We next consider some generalizations of the model to see what can be done to reduce the excessive wealth inequality that occurs. One possible way of avoiding wealth accumulation is to not allow agents to lose a part of their wealth on most economic exchanges. If every good was priced exactly at its value and if every worker received in wages the added value of the products they produced, everybody’s wealth would remain constant. However, this scenario is not realistic and not even desirable because profits can be used to grow the economy for the benefit of all. Instead, we need to look for other mechanisms that might lead to greater wealth equality.
One mechanism that might result in reducing wealth inequality is taxation. We will introduce three types of taxes in the model. One type taxes the amount gained in a transaction. This tax is similar to a sales tax or more accurately a tax on the profit made by one agent in each transaction. For simplicity, we will refer to this tax as a sales tax because this terminology is more familiar. Another approach is to tax the change in wealth over some interval of time; such a tax is similar to an income tax. Or we can tax the amount of wealth itself. The closest tax of this kind is a property tax. In addition to the different types of taxes, there may be different tax rates, depending on the amount of wealth or income. The rate for sales taxes usually is the same for all exchanges, except for food and clothing which are excluded in some states.

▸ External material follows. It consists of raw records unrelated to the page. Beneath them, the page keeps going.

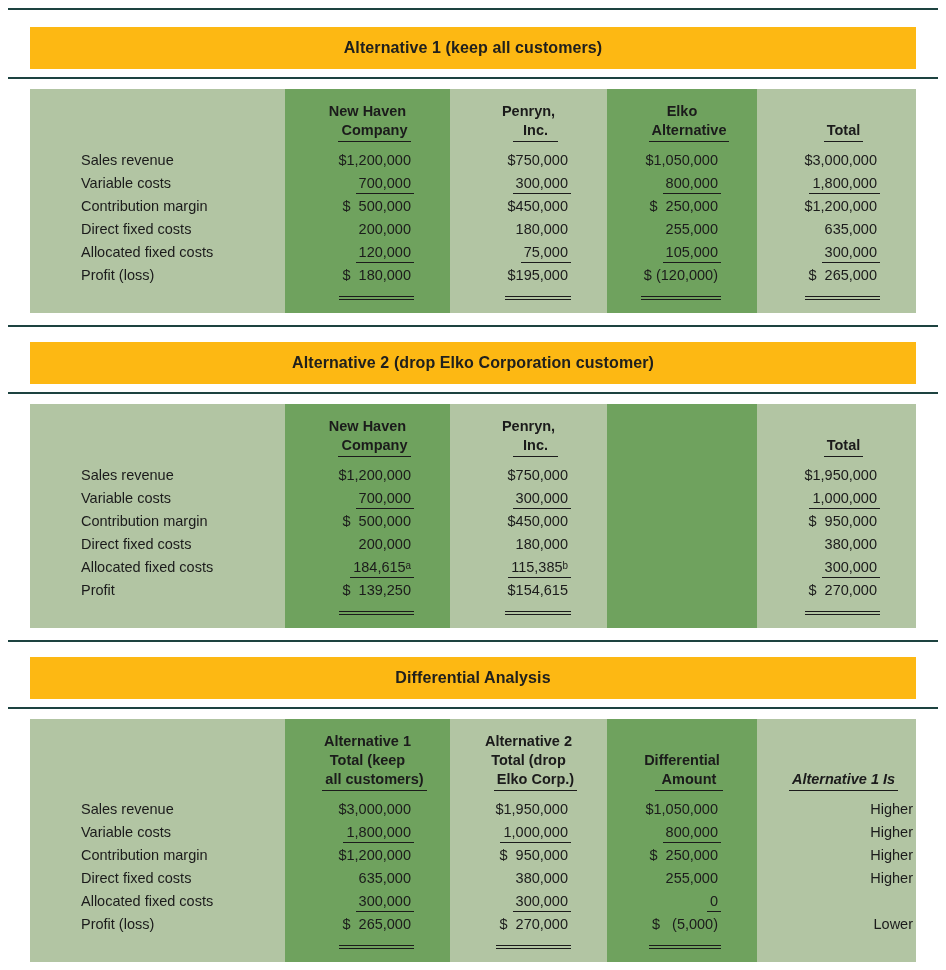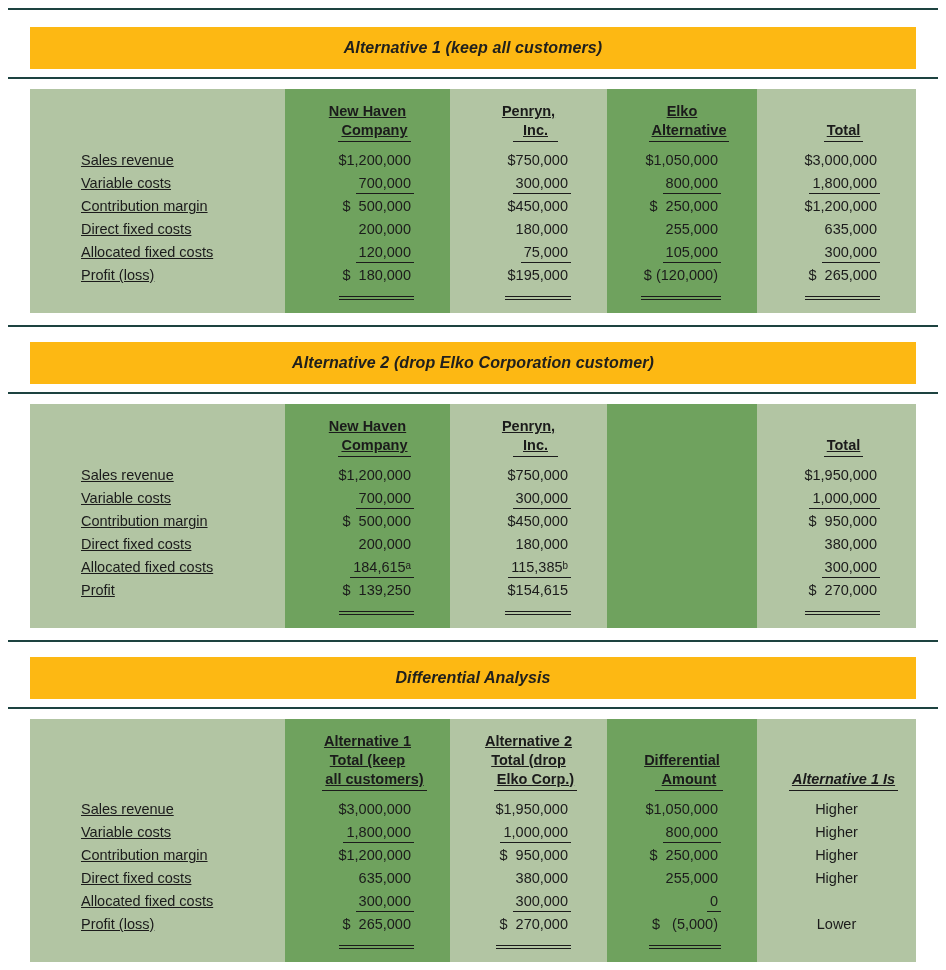"Alternative 1 (keep all customers)" .banner { font-style: italic -> none }
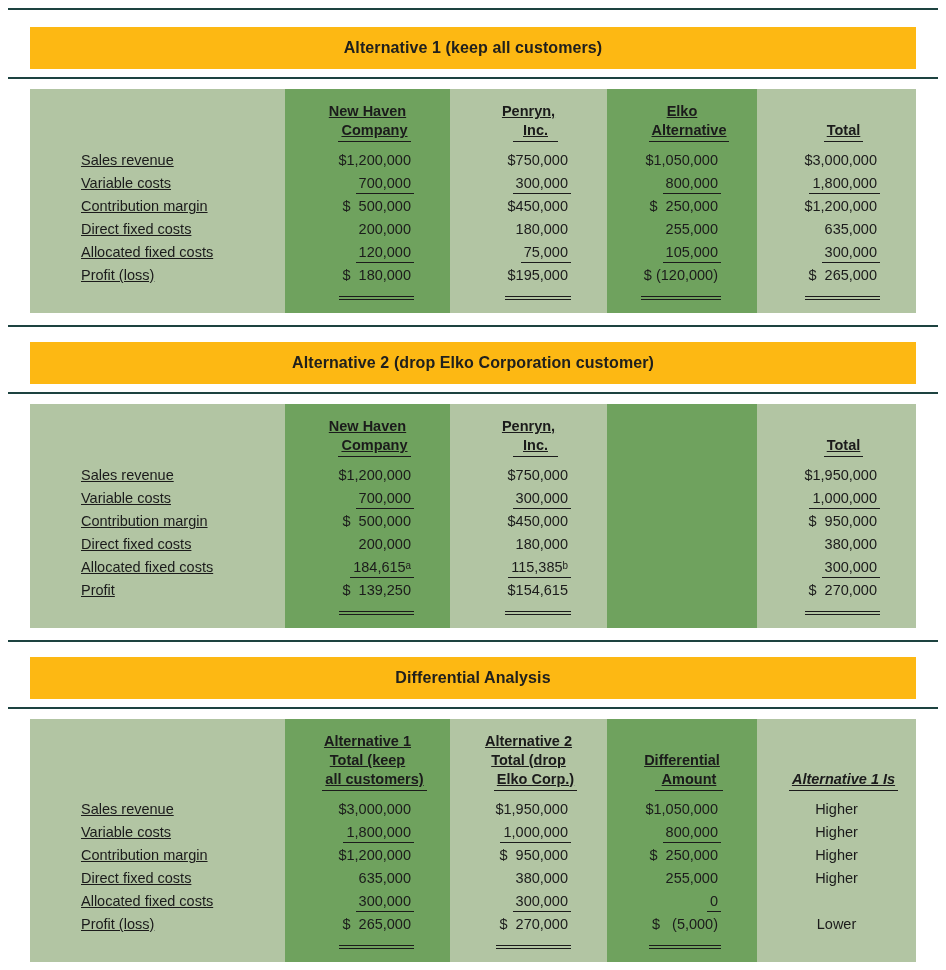"New Haven" .table { text-decoration: underline -> none }
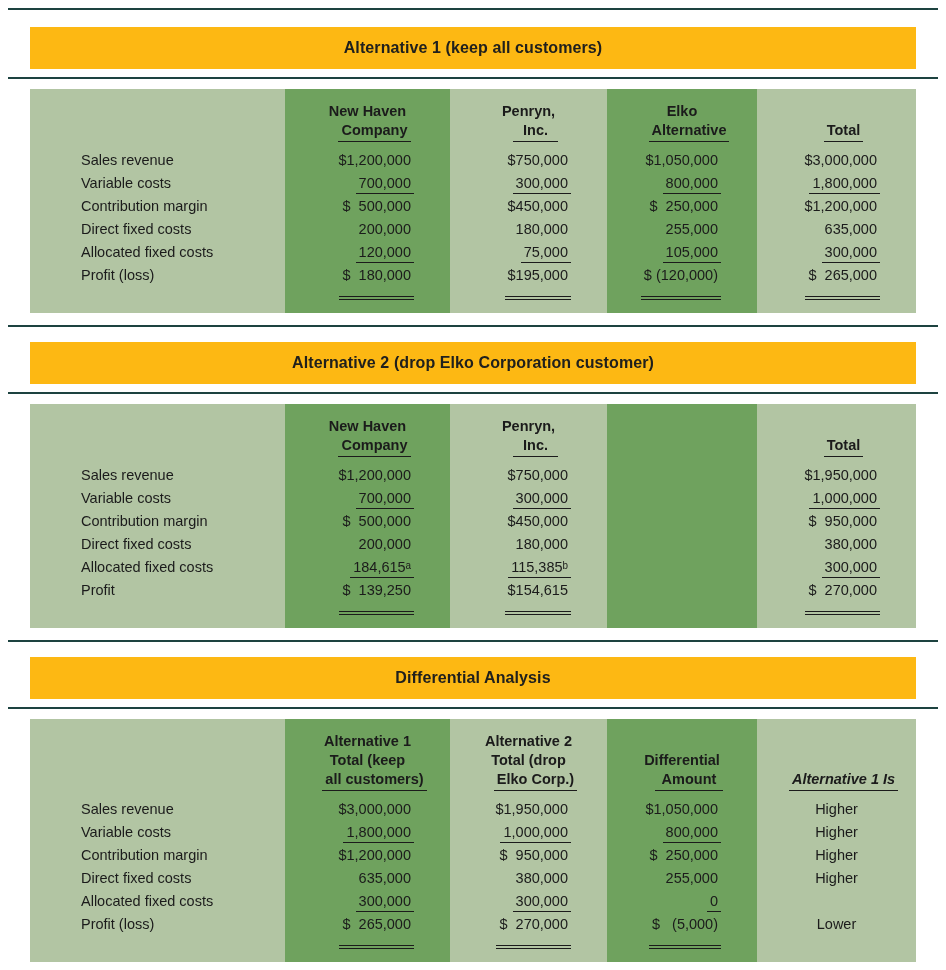"Higher" .val-cell.center { text-align: center -> none }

The following simulations that we discuss incorporate the effects of a flat sales tax for which the tax rate is the same regardless of the amount of the exchange, and progressive income and wealth taxes for which the tax rate increases with income and wealth. For simplicity, we set the income tax rate at 30% for income over $50,000, 20% for income between $20,000 and $50,000, and 10% for income between $10,000 and $20,000. These rates are roughly comparable to the income tax rate in the United States. The wealth tax rate in the model is 3% for wealth over $500,000, 2% for wealth between $200,000 and $500,000, and 1% for wealth between $100,000 and $200,000. For simplicity, we choose the sales tax rate to be 10%.
The way we tax is only half of the story. The other half is what we do with the revenue from taxes.
Politicians and the media constantly debate the former, but seldom do they discuss how tax revenue is distributed. Part of tax revenue goes to running governments, such as salaries for government officials, costs to build and maintain government offices, and the military. Another large part is for subsidies of various economic interests such as agribusiness, oil companies, and transportation. Some tax revenue is used to fund social programs, but it is not common for tax revenue to specifically address wealth inequality.
We will introduce two ways of distributing tax revenue; reality is somewhere in between these two limiting ways. One way is to distribute the tax revenue so that the wealth of the agents is increased by the same percentage of their existing wealth. We will refer to this method of distribution as proportional revenue distribution, because wealthier agents receive more of the tax revenue than poorer agents. Another way is to give each agent an equal amount, regardless of the agents wealth. We will call this way equal revenue distribution. Equal tax revenue distribution is rarely done directly, but instead is in the form of social services such as free or inexpensive health care, education, child support, and a safety net for those who are disabled or unemployed.
The model collects the sales tax after every exchange, and income and wealth taxes after every N transactions. Tax revenue is distributed after N transactions. For simplicity, we start all agents with the same amount of wealth. Before you do the simulations, which taxation mechanism and revenue distribution do you think most benefits the poorer agents?